Data for processing:
········

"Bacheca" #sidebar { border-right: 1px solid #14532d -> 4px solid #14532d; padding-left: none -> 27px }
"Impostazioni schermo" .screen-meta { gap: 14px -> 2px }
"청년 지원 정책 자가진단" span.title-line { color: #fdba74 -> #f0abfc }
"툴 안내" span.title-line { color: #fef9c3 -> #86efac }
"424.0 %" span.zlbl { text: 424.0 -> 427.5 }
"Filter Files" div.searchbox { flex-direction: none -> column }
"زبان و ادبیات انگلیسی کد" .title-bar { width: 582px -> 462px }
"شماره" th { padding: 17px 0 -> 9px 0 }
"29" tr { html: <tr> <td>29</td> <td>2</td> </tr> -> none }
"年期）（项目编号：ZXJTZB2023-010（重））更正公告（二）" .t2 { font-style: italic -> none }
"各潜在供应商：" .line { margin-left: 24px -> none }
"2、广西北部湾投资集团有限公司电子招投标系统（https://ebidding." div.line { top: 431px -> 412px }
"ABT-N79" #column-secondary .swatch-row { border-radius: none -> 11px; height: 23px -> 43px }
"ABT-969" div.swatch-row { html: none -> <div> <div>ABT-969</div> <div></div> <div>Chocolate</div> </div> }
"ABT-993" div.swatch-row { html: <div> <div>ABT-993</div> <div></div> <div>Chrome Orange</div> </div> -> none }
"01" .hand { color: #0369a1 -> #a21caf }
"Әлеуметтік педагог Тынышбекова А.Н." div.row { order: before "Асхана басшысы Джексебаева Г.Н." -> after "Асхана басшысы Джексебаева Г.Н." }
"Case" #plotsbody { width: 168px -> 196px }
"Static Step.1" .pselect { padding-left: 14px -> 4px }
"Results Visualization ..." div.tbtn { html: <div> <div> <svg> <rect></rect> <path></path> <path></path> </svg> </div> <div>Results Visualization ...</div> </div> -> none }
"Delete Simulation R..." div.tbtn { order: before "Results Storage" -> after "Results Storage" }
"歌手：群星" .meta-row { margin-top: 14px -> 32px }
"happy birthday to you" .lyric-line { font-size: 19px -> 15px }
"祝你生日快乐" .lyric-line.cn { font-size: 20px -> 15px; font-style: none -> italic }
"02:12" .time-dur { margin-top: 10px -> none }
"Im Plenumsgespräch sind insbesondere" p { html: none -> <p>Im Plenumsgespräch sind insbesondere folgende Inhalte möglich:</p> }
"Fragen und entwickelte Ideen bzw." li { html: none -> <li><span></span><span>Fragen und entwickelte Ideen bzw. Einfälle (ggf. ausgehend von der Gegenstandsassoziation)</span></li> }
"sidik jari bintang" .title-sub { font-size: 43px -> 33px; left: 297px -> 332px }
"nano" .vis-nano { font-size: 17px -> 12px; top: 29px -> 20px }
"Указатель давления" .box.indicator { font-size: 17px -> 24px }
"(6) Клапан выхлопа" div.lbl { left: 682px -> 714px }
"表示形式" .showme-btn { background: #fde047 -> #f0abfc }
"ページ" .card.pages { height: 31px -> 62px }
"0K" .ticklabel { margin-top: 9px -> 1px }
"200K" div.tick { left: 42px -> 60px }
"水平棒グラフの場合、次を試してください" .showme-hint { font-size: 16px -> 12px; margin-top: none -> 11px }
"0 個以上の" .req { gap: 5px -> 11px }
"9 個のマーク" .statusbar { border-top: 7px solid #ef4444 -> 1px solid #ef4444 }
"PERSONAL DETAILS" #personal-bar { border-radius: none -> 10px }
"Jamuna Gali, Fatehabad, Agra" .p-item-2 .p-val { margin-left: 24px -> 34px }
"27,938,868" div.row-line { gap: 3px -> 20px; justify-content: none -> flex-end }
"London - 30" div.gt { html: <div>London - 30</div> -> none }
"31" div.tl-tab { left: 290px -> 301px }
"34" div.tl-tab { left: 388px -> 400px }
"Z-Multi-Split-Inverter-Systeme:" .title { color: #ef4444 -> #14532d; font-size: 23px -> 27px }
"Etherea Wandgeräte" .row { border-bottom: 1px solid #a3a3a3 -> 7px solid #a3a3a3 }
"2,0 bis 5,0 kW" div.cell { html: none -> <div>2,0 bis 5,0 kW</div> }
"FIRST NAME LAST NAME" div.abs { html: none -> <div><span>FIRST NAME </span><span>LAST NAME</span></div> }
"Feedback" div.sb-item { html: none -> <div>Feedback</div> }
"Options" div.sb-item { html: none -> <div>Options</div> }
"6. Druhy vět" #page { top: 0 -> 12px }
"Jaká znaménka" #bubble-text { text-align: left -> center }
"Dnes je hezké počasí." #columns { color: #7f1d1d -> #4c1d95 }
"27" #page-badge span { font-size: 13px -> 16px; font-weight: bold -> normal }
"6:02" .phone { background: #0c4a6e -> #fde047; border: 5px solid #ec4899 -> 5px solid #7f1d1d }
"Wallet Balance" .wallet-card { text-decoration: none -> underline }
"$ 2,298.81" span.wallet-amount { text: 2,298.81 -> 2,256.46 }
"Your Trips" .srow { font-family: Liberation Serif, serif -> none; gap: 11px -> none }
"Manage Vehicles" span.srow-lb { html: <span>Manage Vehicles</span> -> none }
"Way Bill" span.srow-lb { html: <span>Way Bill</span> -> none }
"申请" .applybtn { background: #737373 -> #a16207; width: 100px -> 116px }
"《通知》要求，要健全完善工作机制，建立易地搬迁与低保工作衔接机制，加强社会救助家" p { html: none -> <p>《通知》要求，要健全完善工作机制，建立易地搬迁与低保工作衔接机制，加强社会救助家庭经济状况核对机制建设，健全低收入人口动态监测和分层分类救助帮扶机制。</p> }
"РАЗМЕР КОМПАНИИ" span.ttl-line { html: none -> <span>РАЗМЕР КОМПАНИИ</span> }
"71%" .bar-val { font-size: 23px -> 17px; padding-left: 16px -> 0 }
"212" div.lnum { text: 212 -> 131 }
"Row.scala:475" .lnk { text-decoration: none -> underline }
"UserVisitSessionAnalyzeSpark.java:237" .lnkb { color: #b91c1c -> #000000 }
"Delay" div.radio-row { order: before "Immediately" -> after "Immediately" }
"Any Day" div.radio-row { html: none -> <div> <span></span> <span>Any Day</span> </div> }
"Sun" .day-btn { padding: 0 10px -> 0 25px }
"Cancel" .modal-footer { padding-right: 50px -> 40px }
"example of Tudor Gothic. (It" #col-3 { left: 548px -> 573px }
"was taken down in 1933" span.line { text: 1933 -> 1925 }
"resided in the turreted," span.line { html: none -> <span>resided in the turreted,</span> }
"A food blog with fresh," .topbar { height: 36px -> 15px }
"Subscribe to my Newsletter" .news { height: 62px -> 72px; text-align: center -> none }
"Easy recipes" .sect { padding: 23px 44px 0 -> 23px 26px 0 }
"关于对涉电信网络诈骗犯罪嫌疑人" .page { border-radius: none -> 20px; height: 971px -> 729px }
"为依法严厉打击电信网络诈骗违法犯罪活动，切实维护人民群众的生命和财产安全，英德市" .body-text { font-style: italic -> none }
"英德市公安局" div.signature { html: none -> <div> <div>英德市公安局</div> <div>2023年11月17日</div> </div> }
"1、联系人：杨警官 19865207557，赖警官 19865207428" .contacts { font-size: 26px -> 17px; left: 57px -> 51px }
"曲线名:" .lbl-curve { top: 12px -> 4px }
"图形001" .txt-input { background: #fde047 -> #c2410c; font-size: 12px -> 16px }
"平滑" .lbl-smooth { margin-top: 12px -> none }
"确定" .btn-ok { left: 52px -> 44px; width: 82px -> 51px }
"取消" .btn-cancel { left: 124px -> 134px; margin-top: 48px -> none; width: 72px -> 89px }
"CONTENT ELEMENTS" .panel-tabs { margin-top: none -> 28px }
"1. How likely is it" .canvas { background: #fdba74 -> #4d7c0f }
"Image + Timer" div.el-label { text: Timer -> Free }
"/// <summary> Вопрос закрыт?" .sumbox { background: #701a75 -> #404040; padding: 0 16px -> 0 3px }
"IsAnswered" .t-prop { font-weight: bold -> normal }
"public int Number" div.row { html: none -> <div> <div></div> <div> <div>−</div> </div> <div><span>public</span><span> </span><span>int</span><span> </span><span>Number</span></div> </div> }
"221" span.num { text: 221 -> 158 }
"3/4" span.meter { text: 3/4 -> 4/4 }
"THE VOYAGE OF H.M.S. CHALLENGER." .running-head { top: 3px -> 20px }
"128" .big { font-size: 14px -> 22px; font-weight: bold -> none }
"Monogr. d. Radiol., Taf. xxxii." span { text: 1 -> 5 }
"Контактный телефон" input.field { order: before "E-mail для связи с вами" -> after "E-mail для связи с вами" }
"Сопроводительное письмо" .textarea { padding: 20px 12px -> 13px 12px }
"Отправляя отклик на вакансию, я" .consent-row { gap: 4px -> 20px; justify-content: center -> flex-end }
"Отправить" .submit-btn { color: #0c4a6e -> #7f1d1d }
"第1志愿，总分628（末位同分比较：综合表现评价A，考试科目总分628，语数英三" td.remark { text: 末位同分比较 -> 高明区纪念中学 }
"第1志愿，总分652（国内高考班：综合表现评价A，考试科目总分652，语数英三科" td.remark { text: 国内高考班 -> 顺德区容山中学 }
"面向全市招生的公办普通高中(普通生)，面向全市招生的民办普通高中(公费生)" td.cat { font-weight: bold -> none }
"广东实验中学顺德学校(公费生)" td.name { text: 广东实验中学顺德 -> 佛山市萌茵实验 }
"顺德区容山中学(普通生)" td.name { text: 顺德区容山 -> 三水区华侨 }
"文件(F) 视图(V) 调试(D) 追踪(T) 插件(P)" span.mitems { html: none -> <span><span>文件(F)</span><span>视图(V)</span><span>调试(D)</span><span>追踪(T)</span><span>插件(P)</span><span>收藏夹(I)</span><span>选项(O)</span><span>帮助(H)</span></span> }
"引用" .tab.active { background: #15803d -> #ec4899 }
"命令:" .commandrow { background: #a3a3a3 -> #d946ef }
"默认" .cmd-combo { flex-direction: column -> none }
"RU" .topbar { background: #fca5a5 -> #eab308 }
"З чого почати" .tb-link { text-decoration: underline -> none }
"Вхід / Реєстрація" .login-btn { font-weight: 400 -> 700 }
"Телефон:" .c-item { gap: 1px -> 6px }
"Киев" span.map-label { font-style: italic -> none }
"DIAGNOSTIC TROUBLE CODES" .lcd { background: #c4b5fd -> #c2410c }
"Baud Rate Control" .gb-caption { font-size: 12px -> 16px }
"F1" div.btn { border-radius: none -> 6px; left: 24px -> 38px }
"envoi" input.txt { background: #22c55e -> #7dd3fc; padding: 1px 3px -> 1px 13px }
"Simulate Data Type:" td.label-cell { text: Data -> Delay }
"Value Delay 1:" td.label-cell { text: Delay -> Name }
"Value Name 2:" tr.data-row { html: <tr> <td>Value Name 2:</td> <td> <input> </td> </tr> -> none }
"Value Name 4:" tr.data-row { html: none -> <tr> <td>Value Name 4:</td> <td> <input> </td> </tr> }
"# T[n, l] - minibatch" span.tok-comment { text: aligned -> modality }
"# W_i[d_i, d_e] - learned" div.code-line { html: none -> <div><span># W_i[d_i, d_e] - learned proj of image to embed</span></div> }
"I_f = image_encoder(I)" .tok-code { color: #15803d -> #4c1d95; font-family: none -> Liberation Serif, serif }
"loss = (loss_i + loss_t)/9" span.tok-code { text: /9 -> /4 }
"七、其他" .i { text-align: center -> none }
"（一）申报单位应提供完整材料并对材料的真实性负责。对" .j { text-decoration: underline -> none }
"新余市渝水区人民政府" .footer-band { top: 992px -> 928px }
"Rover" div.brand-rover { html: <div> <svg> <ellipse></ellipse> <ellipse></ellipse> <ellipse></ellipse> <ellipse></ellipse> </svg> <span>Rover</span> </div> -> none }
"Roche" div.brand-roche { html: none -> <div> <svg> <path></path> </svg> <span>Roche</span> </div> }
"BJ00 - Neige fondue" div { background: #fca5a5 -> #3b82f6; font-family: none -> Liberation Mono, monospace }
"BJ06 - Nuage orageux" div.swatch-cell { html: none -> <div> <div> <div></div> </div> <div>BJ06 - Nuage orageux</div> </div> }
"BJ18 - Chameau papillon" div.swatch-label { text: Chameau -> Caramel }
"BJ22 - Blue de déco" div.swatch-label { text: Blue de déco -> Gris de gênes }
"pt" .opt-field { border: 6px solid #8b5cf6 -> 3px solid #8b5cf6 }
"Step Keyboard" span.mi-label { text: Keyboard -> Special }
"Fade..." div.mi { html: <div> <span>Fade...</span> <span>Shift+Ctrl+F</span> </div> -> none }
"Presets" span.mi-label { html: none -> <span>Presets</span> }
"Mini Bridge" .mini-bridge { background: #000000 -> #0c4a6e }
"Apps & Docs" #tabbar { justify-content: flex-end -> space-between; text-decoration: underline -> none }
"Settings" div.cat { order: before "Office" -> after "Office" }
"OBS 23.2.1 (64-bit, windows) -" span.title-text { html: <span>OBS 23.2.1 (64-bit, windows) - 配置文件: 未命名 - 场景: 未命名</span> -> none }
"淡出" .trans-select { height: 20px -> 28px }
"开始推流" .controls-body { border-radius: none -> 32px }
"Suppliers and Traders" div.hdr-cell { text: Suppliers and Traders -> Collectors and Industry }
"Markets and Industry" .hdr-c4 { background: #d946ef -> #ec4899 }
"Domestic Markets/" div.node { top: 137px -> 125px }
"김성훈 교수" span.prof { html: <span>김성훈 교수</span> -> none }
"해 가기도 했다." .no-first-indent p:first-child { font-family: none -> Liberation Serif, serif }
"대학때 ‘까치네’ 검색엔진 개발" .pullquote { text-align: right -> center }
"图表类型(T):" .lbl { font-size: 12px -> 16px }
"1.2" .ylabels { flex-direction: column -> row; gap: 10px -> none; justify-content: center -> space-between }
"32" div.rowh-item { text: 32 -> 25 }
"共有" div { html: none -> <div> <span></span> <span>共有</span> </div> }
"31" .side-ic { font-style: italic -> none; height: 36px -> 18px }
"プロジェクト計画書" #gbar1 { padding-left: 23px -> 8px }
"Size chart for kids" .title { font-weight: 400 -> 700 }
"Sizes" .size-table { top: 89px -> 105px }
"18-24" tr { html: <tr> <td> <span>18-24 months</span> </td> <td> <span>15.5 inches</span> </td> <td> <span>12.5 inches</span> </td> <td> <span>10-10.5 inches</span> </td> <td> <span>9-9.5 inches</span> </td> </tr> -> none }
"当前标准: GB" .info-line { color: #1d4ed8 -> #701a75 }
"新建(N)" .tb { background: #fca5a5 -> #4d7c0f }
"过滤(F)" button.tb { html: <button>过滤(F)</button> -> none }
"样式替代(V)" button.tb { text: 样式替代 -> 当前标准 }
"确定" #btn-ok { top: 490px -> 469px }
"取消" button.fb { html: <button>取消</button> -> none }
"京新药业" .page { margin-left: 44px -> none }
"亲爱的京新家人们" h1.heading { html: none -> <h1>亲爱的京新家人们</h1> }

········

What to work on: Reproduce the records above exactly, from the first line through the line containing "color: #0369a1 ->", and output nothing else.

Your solution:
"Bacheca" #sidebar { border-right: 1px solid #14532d -> 4px solid #14532d; padding-left: none -> 27px }
"Impostazioni schermo" .screen-meta { gap: 14px -> 2px }
"청년 지원 정책 자가진단" span.title-line { color: #fdba74 -> #f0abfc }
"툴 안내" span.title-line { color: #fef9c3 -> #86efac }
"424.0 %" span.zlbl { text: 424.0 -> 427.5 }
"Filter Files" div.searchbox { flex-direction: none -> column }
"زبان و ادبیات انگلیسی کد" .title-bar { width: 582px -> 462px }
"شماره" th { padding: 17px 0 -> 9px 0 }
"29" tr { html: <tr> <td>29</td> <td>2</td> </tr> -> none }
"年期）（项目编号：ZXJTZB2023-010（重））更正公告（二）" .t2 { font-style: italic -> none }
"各潜在供应商：" .line { margin-left: 24px -> none }
"2、广西北部湾投资集团有限公司电子招投标系统（https://ebidding." div.line { top: 431px -> 412px }
"ABT-N79" #column-secondary .swatch-row { border-radius: none -> 11px; height: 23px -> 43px }
"ABT-969" div.swatch-row { html: none -> <div> <div>ABT-969</div> <div></div> <div>Chocolate</div> </div> }
"ABT-993" div.swatch-row { html: <div> <div>ABT-993</div> <div></div> <div>Chrome Orange</div> </div> -> none }
"01" .hand { color: #0369a1 -> #a21caf }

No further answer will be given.